*Exercise aim*: There is one span to output from the data below: the lines starting at the line with "- To get a holistic" and ending at the line with "local a11y chapter.". Output it exactly, ends included, nothing more.

*Information given*:
'''
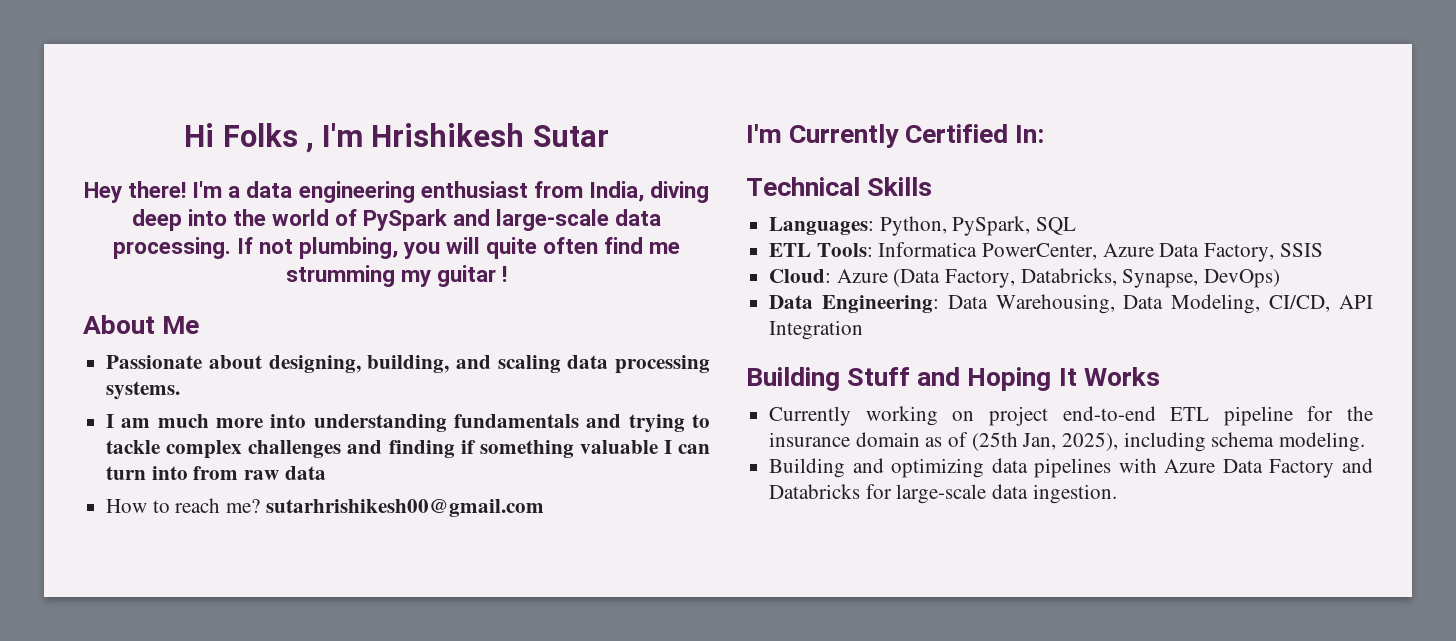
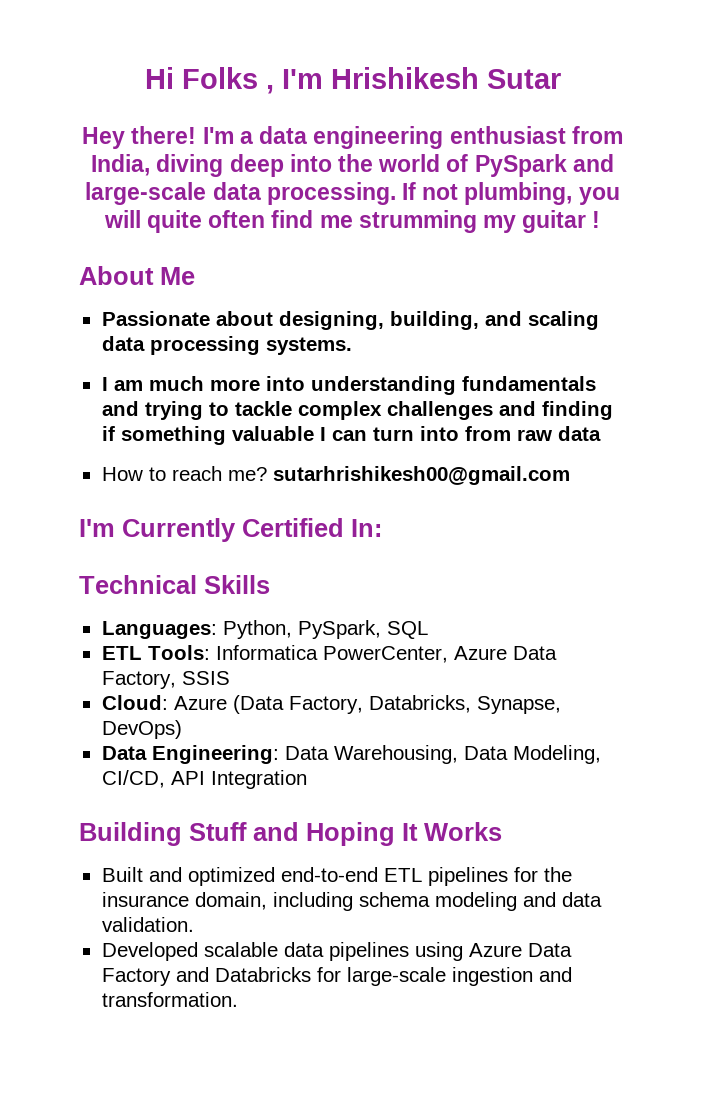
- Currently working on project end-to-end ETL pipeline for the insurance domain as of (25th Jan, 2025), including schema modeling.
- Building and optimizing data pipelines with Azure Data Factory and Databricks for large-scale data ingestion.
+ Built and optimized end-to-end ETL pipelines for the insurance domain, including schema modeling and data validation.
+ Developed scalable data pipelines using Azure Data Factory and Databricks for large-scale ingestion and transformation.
'''
'''
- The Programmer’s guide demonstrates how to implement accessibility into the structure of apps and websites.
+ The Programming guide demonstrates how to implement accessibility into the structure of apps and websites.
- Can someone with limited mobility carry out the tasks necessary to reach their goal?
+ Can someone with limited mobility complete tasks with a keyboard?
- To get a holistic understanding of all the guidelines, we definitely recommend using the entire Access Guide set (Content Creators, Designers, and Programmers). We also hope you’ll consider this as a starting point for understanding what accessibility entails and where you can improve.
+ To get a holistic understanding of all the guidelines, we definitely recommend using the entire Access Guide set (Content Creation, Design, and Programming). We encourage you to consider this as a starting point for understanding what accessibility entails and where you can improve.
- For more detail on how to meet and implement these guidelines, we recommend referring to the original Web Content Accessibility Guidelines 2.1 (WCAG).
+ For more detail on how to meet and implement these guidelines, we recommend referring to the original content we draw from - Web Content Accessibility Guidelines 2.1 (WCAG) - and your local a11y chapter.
'''
'''
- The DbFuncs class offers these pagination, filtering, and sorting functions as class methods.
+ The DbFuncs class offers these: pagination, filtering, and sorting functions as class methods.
'''
*Response to the exercise*:
- To get a holistic understanding of all the guidelines, we definitely recommend using the entire Access Guide set (Content Creators, Designers, and Programmers). We also hope you’ll consider this as a starting point for understanding what accessibility entails and where you can improve.
+ To get a holistic understanding of all the guidelines, we definitely recommend using the entire Access Guide set (Content Creation, Design, and Programming). We encourage you to consider this as a starting point for understanding what accessibility entails and where you can improve.
- For more detail on how to meet and implement these guidelines, we recommend referring to the original Web Content Accessibility Guidelines 2.1 (WCAG).
+ For more detail on how to meet and implement these guidelines, we recommend referring to the original content we draw from - Web Content Accessibility Guidelines 2.1 (WCAG) - and your local a11y chapter.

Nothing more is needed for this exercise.